Detected change data
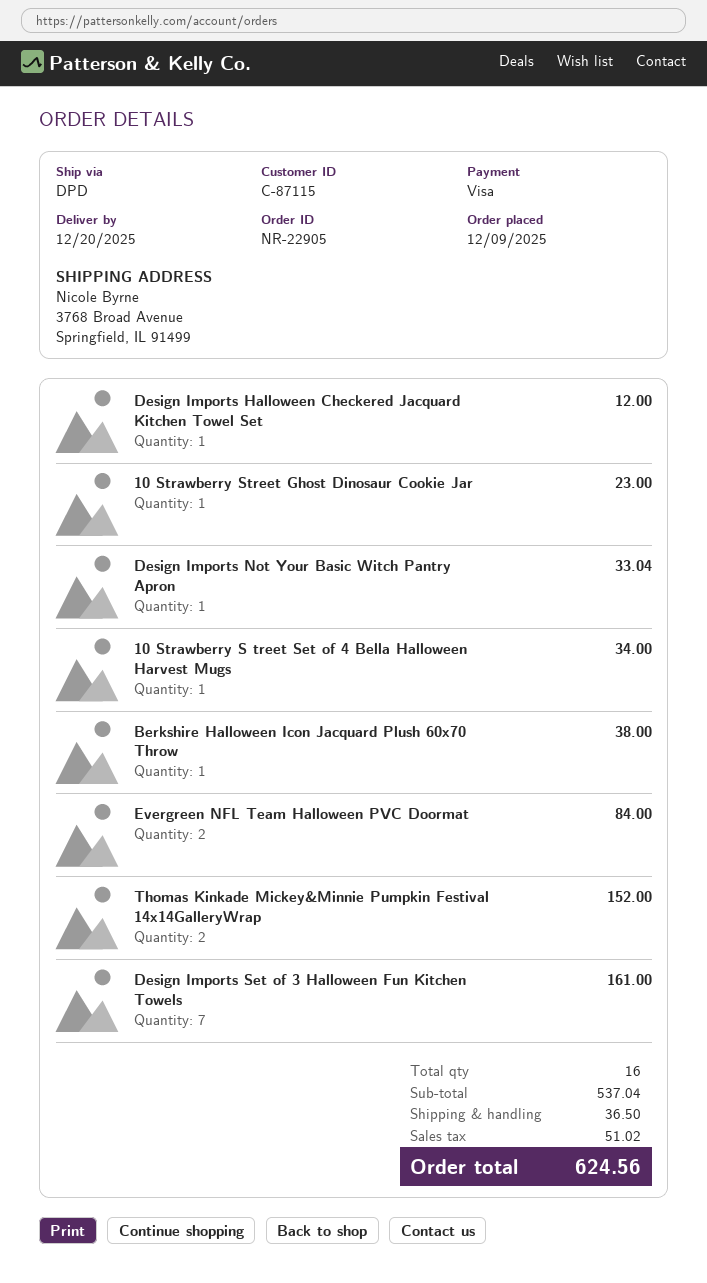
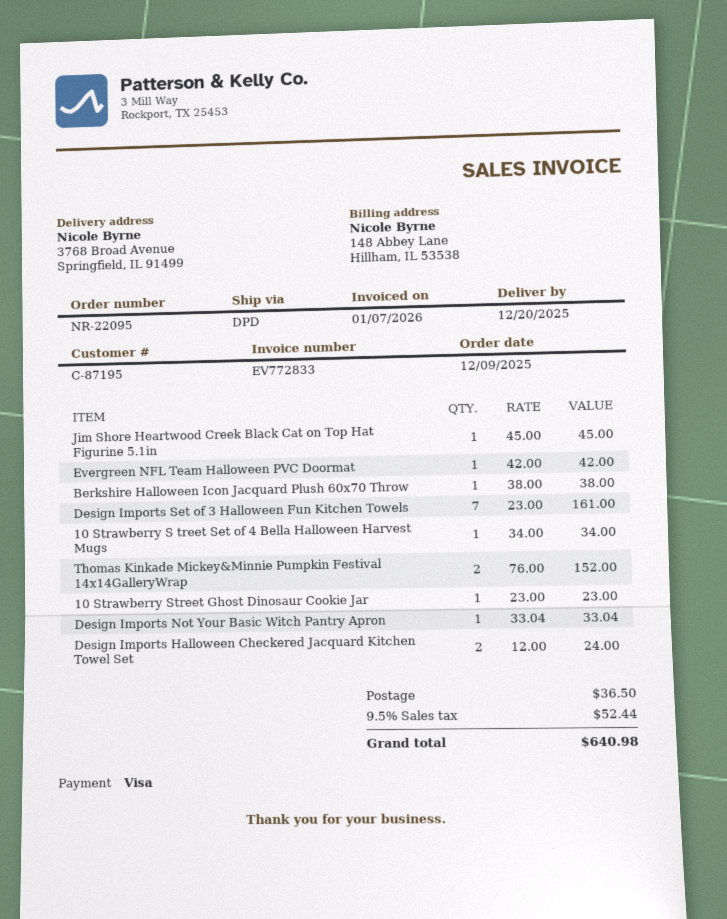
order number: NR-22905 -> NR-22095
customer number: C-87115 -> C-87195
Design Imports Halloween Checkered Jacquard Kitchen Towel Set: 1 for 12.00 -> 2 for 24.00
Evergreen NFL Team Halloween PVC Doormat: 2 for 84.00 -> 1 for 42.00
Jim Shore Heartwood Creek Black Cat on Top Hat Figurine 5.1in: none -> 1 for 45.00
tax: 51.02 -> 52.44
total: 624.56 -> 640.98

--

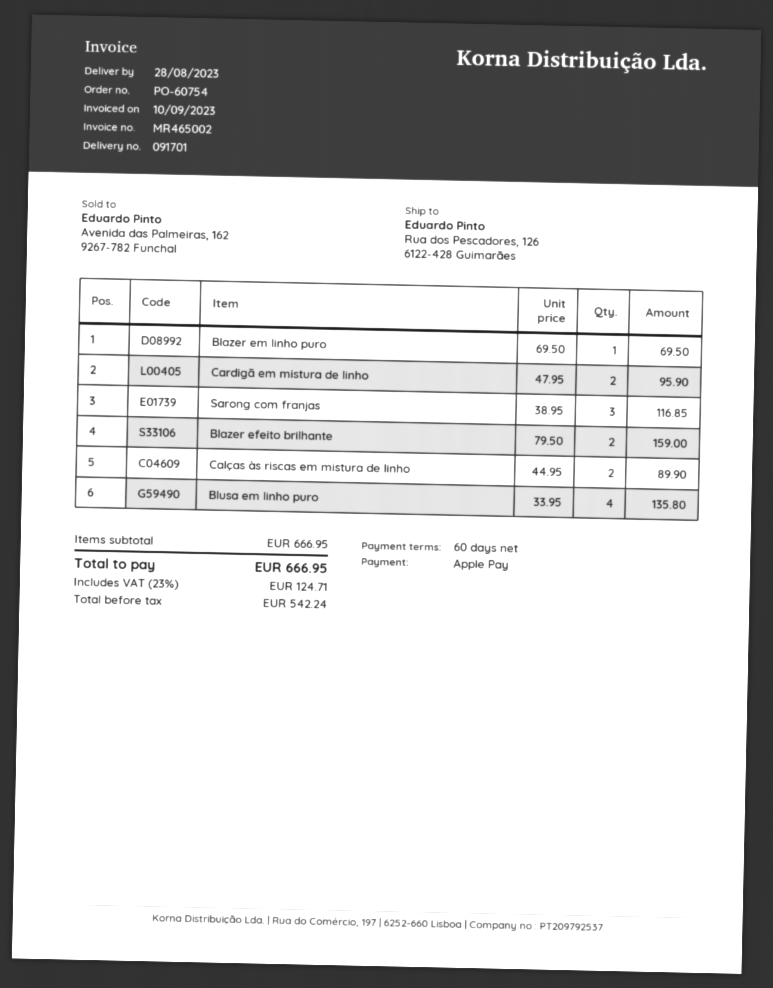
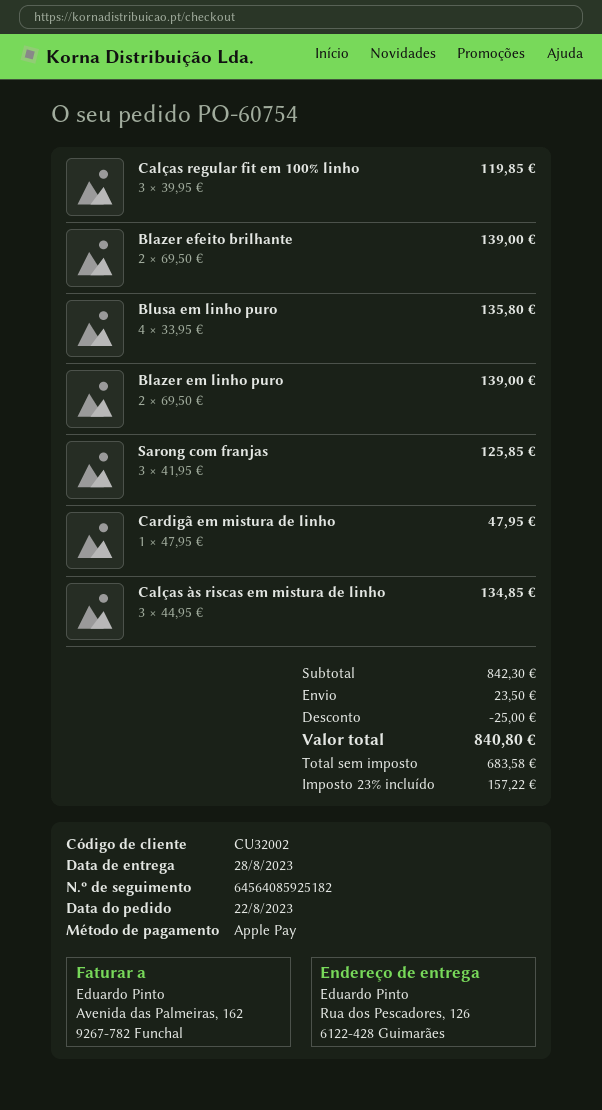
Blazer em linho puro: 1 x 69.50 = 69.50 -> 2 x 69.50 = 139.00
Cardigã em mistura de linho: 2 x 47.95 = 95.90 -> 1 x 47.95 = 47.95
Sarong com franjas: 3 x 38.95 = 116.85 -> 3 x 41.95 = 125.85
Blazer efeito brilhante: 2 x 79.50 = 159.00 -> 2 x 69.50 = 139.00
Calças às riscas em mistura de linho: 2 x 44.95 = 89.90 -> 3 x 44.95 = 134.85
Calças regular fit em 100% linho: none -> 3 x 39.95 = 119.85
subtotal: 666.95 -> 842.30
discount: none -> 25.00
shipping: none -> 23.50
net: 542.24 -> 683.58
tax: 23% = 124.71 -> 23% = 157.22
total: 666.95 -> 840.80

» ASSIGNMENT: In the entries above, restate word for word the lines between the one holding "Blazer efeito brilhante: 2" and the one holding "total: 666.95 -> 840.80", inclusive, and nothing besides.

» OUTPUT FOR THIS EXERCISE:
Blazer efeito brilhante: 2 x 79.50 = 159.00 -> 2 x 69.50 = 139.00
Calças às riscas em mistura de linho: 2 x 44.95 = 89.90 -> 3 x 44.95 = 134.85
Calças regular fit em 100% linho: none -> 3 x 39.95 = 119.85
subtotal: 666.95 -> 842.30
discount: none -> 25.00
shipping: none -> 23.50
net: 542.24 -> 683.58
tax: 23% = 124.71 -> 23% = 157.22
total: 666.95 -> 840.80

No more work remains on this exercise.